Top of Data to process

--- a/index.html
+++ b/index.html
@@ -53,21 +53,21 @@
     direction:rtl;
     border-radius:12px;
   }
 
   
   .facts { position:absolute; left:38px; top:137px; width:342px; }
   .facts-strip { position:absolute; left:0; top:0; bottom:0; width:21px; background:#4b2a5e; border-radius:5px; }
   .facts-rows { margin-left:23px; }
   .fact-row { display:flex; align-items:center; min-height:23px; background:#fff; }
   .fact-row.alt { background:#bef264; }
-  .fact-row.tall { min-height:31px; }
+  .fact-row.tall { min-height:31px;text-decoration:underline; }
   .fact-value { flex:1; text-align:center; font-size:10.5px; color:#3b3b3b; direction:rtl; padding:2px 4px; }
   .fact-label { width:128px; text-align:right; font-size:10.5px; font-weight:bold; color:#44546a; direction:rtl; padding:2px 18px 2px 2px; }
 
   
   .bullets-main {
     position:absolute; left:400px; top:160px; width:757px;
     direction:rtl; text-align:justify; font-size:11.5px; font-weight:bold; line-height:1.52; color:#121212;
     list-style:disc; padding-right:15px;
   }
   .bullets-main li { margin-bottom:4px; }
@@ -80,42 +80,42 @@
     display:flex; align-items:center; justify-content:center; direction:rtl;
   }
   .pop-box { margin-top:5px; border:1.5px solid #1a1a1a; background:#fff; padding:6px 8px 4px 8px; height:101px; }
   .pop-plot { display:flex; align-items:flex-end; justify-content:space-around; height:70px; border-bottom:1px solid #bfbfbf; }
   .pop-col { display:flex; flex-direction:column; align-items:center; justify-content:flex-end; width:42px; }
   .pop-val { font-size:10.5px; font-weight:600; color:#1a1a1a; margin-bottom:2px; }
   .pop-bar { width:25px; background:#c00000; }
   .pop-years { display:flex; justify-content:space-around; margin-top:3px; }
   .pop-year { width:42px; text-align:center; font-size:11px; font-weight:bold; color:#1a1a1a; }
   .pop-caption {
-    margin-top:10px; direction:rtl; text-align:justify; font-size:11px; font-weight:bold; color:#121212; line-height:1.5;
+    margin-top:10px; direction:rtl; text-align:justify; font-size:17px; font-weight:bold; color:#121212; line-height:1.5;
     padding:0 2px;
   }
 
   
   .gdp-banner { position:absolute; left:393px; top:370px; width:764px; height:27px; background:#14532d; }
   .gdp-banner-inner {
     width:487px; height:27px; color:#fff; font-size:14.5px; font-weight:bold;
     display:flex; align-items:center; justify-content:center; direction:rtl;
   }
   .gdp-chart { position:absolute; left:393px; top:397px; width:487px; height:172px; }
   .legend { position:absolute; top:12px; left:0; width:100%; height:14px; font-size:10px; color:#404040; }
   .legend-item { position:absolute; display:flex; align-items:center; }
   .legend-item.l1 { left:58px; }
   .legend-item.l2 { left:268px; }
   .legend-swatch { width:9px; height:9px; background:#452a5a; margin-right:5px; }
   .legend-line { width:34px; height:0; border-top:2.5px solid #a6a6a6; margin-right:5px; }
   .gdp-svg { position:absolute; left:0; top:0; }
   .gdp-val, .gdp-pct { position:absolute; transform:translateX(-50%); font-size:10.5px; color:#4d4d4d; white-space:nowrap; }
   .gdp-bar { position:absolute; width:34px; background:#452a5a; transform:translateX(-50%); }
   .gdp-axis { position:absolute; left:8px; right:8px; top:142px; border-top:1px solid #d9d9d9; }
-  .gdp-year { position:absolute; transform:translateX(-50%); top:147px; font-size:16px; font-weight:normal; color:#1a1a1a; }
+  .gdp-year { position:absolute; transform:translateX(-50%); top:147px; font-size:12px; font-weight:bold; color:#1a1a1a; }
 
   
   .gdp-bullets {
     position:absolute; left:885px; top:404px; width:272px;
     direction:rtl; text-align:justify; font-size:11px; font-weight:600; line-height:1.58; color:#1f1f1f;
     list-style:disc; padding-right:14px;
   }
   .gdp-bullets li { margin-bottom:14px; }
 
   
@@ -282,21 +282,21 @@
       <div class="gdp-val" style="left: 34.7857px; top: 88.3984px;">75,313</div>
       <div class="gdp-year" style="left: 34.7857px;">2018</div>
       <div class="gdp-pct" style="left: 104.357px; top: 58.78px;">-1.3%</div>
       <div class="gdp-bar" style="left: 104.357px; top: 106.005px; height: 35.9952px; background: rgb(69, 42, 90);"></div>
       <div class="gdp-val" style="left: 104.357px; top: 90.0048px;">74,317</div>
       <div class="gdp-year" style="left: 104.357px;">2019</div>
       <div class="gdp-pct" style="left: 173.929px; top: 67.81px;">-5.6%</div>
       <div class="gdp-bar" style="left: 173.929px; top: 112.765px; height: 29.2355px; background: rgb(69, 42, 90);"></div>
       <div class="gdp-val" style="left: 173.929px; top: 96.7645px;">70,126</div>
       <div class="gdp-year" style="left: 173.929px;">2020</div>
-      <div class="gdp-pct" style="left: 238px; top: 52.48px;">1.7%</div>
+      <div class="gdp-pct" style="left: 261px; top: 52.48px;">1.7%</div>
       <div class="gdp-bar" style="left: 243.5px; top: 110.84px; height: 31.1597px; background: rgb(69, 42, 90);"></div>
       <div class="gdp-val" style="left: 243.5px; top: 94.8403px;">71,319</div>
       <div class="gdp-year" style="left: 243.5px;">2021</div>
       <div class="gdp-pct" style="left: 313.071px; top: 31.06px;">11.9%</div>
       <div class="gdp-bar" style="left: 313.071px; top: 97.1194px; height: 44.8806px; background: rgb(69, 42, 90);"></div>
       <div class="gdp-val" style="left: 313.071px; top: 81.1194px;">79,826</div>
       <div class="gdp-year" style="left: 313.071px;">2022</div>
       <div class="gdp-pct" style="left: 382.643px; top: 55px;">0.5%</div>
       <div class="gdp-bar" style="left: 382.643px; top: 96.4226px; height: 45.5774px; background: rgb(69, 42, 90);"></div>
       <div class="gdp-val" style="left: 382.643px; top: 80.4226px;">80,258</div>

Bottom of Data to process

- _Task instructions_
In the data above, find each line that has the word "main" and copy it out.

- _Output for this task_
   .bullets-main {
   .bullets-main li { margin-bottom:4px; }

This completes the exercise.